→ **EXERCISE BRIEF**
In the lines below, the string "right" may appear; say how many lines hold it and give nothing more.

→ **DATASET RECORDS**
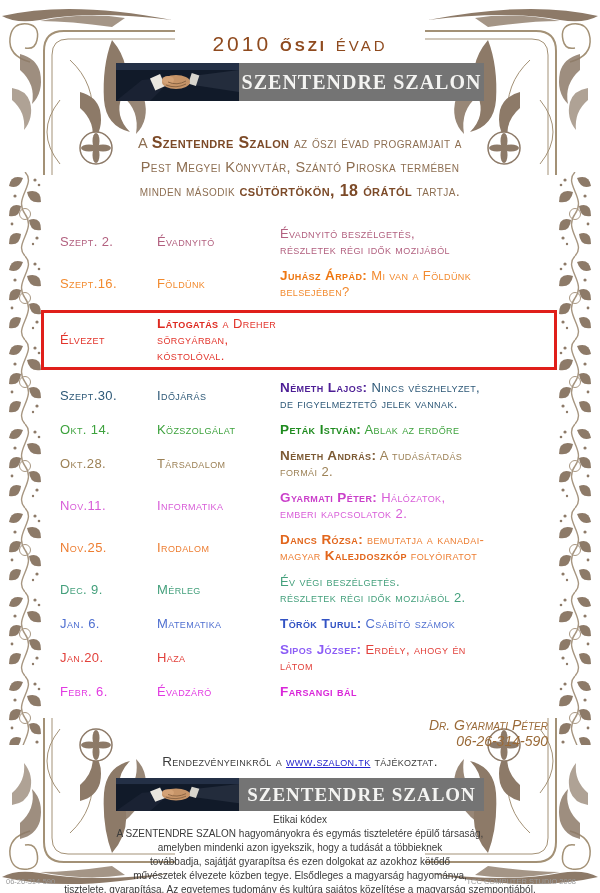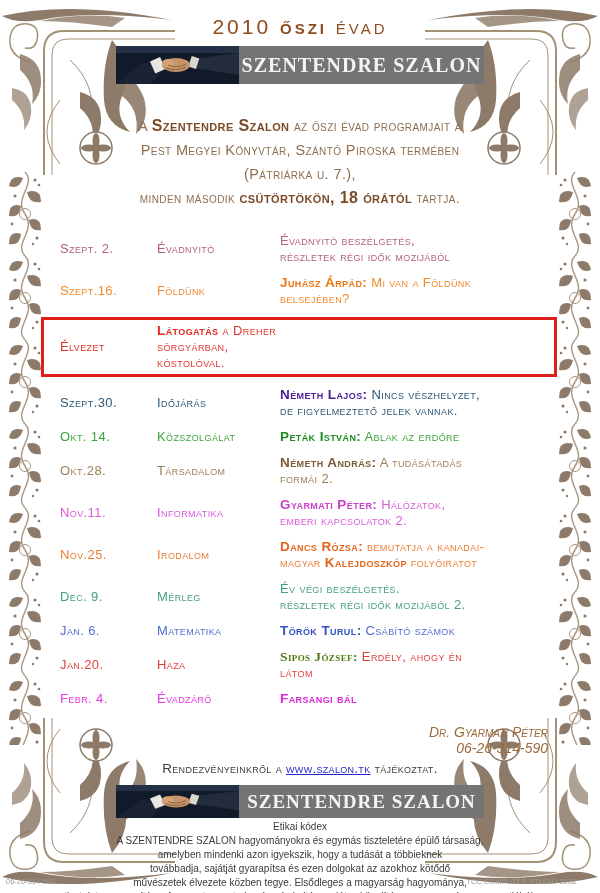--- a/index.html
+++ b/index.html
@@ -9,21 +9,21 @@
   .corner{position:absolute;width:175px;height:175px;z-index:0;}
   .corner.tl{top:0;left:0;}
   .corner.tr{top:0;right:0;transform:scaleX(-1);}
   .corner.bl{bottom:0;left:0;transform:scaleY(-1);}
   .corner.br{bottom:0;right:0;transform:scale(-1,-1);}
   .vine{position:absolute;top:172px;bottom:148px;width:40px;z-index:0;}
   .vine.left{left:5px;}
   .vine.right{right:5px;transform:scaleX(-1);}
   
   .content{position:relative;z-index:1;}
-  .title{margin:0;padding-top:15px;text-align:center;font-variant:small-caps;
+  .title{margin:0;padding-top:32px;text-align:center;font-variant:small-caps;
          font-weight:400;font-size:21px;letter-spacing:3px;color:#8f4a1e;}
   .title .b{font-weight:700;}
   .banner{width:368px;height:38px;margin:7px auto 0;display:flex;box-shadow:0 0 0 1px #5f5f5f inset;}
   .banner .photo{width:123px;height:100%;flex:none;}
   .banner .photo svg{display:block;width:100%;height:100%;}
   .banner .panel{flex:1;background:#747474;color:#f4f4f2;display:flex;align-items:center;justify-content:center;
          font-family:"Liberation Serif",serif;font-weight:700;font-size:20px;letter-spacing:1px;}
   .banner.bottom{height:33px;margin-top:9px;}
   .banner.bottom .panel{font-size:19px;}
   .intro{margin-top:30px;text-align:center;font-variant:small-caps;color:#8d6e51;
@@ -231,21 +231,20 @@
           <path d="M50,22 Q60,26 70,21" stroke="#8a6544" stroke-width="1" fill="none"></path>
           <path d="M52,19 Q61,23 70,18" stroke="#8a6544" stroke-width="1" fill="none"></path>
         </svg>
       </div>
       <div class="panel">SZENTENDRE SZALON</div>
     </div>
 
     <div class="intro" id="intro">
         <div><span>A </span><span class="b">Szentendre Szalon</span><span> az őszi évad programjait a</span></div>
         <div><span>Pest Megyei Könyvtár, Szántó Piroska termében</span></div>
-        <div><span>(Pátriárka u. 7.),</span></div>
         <div><span>minden második </span><span class="b">csütörtökön, 18 órától</span><span> tartja.</span></div>
       </div>
 
     <div class="schedule" id="schedule">
         <div class="row" style="color: rgb(178, 96, 127);">
           <div>
             <div>Szept. 2.</div>
           </div>
           <div>Évadnyitó</div>
           <div class="desc"><span>Évadnyitó beszélgetés,
@@ -316,26 +315,26 @@
             <div>Jan. 6.</div>
           </div>
           <div>Matematika</div>
           <div class="desc"><span class="b" style="color: rgb(51, 83, 196);">Török Turul:</span><span> Csábító számok</span></div>
         </div>
         <div class="row" style="color: rgb(226, 65, 59);">
           <div>
             <div>Jan.20.</div>
           </div>
           <div>Haza</div>
-          <div class="desc"><span class="b" style="color: #4d7c0f; font-family: Liberation Serif, serif;">Sipos József:</span><span> Erdély, ahogy én
+          <div class="desc"><span class="b" style="color: #8b5cf6;">Sipos József:</span><span> Erdély, ahogy én
 látom</span></div>
         </div>
         <div class="row" style="color: rgb(226, 58, 226);">
           <div>
-            <div>Febr. 4.</div>
+            <div>Febr. 6.</div>
           </div>
           <div>Évadzáró</div>
           <div class="desc"><span class="b" style="color: rgb(217, 38, 217);">Farsangi bál</span></div>
         </div>
       </div>
 
     <div class="contact">
       <div>Dr. Gyarmati Péter</div>
       <div>06-26-314-590</div>
     </div>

→ **ANSWER**
3